WHAT TO PRODUCE:
Report all lines of the data below that hold the word "none".
BEGIN EXERCISE INPUTS
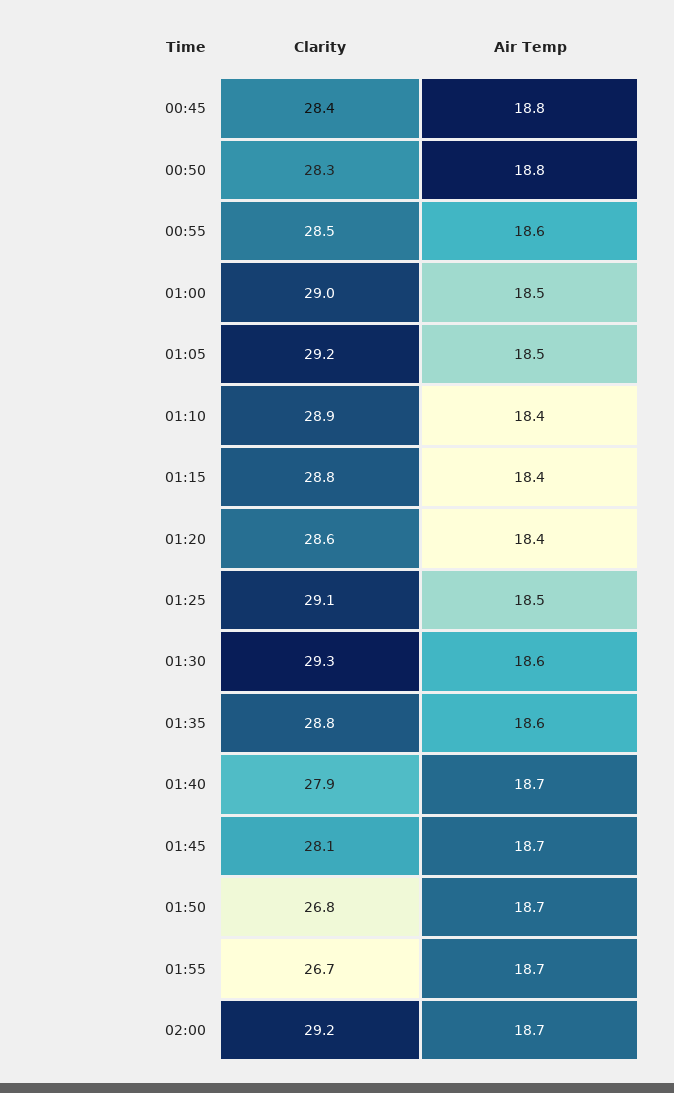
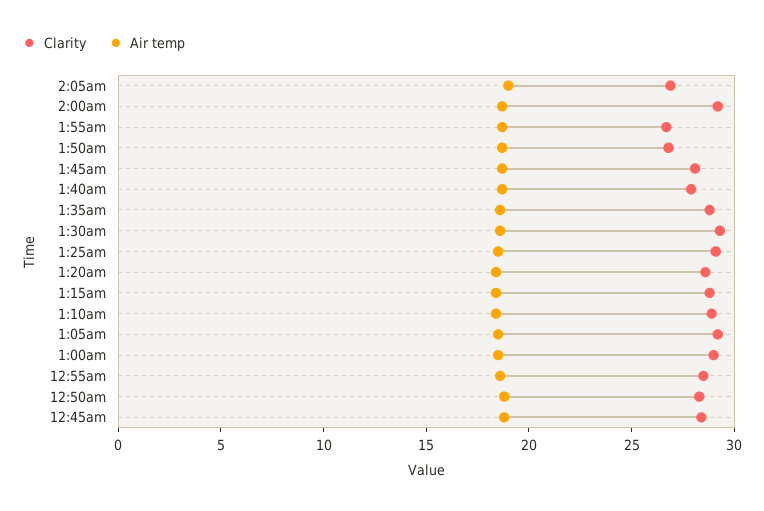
Clarity, 2:05am: none -> 27
Air Temp, 2:05am: none -> 19

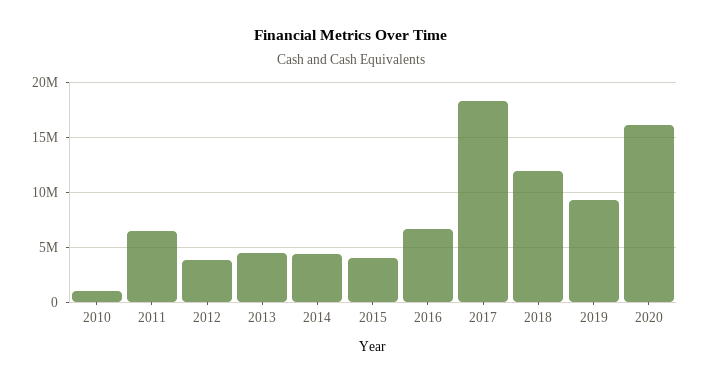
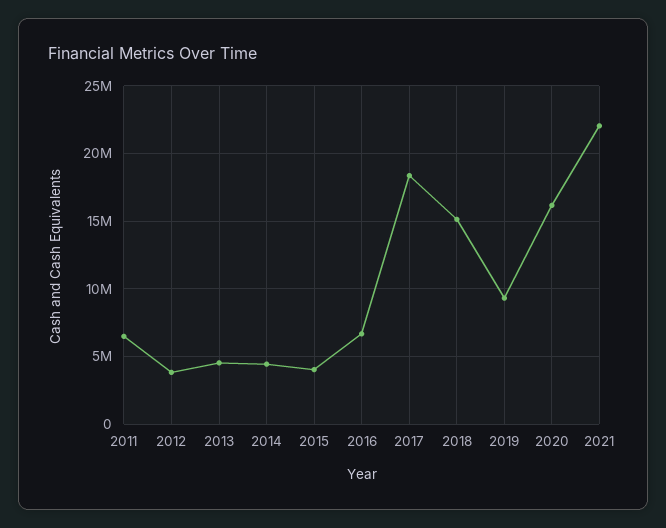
2010: 1000000 -> none
2018: 12000000 -> 15000000
2021: none -> 22000000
END EXERCISE INPUTS
RESULT:
Clarity, 2:05am: none -> 27
Air Temp, 2:05am: none -> 19
2010: 1000000 -> none
2021: none -> 22000000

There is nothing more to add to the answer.